The SW algorithm is part of a bigger field of problems called sequence matching. These problems have large importance in bioinformatics - specifically DNA sequence matching. Real-world workloads are often very long sequences, making performance crucial, since the algorithm runs in quadratic time. In addition, real-world workloads can have sequences with a fairly sized alphabet - leading to large scoring matrices to determine the penalties for misalignment, adding another to keep track of. Finally, the problem can be extended to align multiple sequences at once, significantly increasing the workload, but adding another axis of parallelism across pairs of sequences.
Resources
We’d like to use AWS’s Trainium platform. This platform uses Trainium chips, which use the NeuronCore architecture and are based off of systolic arrays. The combination of multiple engines, fast interconnect, and multiple cores, makes these a perfect chip for running systolic array workloads. We’d need to get access (likely through credits) to the Trn1 AWS Trainium machines.
We’ll be using the Neuron Kernel Interface (NKI) language to construct our implementation, which provides some low-level contructs to make full-use of the NeuronCores. The library provides both high-level collective-communication abstractions and low-level CUDA-like reduction operations.

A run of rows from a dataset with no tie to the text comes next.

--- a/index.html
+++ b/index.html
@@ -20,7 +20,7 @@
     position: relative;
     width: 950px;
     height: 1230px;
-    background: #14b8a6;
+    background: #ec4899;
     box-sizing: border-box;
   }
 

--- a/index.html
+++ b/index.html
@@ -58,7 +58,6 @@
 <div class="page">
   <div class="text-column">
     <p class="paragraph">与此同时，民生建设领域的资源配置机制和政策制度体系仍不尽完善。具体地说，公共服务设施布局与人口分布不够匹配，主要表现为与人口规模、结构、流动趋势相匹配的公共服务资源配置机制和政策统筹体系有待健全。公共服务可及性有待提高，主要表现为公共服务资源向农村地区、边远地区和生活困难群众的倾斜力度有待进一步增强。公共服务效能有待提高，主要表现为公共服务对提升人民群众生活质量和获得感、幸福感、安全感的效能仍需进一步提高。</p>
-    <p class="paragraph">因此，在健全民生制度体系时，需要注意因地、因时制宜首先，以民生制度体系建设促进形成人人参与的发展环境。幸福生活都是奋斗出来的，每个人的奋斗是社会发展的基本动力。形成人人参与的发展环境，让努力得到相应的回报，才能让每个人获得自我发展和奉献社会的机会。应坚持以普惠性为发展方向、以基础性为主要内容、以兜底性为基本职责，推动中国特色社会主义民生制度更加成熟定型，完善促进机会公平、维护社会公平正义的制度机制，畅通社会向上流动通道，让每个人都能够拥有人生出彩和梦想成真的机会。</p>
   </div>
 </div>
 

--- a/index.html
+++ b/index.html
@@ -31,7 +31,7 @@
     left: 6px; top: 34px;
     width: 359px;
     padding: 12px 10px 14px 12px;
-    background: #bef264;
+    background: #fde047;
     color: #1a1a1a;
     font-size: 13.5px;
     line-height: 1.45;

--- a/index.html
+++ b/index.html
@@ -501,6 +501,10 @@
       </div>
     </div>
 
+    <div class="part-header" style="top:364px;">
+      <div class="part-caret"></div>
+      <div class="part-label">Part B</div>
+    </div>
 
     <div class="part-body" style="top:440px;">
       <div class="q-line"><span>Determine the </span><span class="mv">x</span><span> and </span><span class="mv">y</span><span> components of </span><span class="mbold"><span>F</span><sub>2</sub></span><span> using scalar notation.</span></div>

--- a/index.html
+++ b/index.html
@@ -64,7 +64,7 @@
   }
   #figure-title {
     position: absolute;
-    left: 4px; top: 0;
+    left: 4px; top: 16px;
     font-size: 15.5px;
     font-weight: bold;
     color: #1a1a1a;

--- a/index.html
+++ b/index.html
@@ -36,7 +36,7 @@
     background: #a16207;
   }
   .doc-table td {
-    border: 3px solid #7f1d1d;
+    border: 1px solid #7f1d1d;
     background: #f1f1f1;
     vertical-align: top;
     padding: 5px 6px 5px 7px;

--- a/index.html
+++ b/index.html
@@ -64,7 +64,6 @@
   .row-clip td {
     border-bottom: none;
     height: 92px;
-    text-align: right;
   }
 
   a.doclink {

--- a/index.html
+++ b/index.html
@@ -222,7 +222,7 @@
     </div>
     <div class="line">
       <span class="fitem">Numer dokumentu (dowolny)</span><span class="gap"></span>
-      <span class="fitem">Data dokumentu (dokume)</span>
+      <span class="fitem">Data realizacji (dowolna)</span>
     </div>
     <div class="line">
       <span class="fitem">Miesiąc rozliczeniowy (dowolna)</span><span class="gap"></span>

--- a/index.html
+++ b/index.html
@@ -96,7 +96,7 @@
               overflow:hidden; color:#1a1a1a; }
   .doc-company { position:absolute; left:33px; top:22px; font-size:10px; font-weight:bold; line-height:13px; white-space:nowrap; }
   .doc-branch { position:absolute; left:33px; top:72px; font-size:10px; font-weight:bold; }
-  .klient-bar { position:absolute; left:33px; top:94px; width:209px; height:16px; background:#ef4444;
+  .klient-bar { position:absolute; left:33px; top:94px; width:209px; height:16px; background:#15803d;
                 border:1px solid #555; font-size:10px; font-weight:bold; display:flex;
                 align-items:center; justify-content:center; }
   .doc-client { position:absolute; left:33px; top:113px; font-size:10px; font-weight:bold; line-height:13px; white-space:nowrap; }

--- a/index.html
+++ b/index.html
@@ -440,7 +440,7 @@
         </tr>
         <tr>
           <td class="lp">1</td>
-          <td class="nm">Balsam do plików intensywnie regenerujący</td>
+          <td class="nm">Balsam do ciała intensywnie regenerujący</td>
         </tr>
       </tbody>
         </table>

We’ll be starting from scratch, although there is the CUDA library for SW mentioned above. However, we believe our implementation will have to be much more customized and different in archiecture in order to make full use of the NeuronCore architecture. The SW algorithm is well documented in the original paper, however, and there many extensions. This paper (cited below) also provides a good high-level history and review of existing parallel methodologies for SW, and will be a good reference for comparison of our implementation.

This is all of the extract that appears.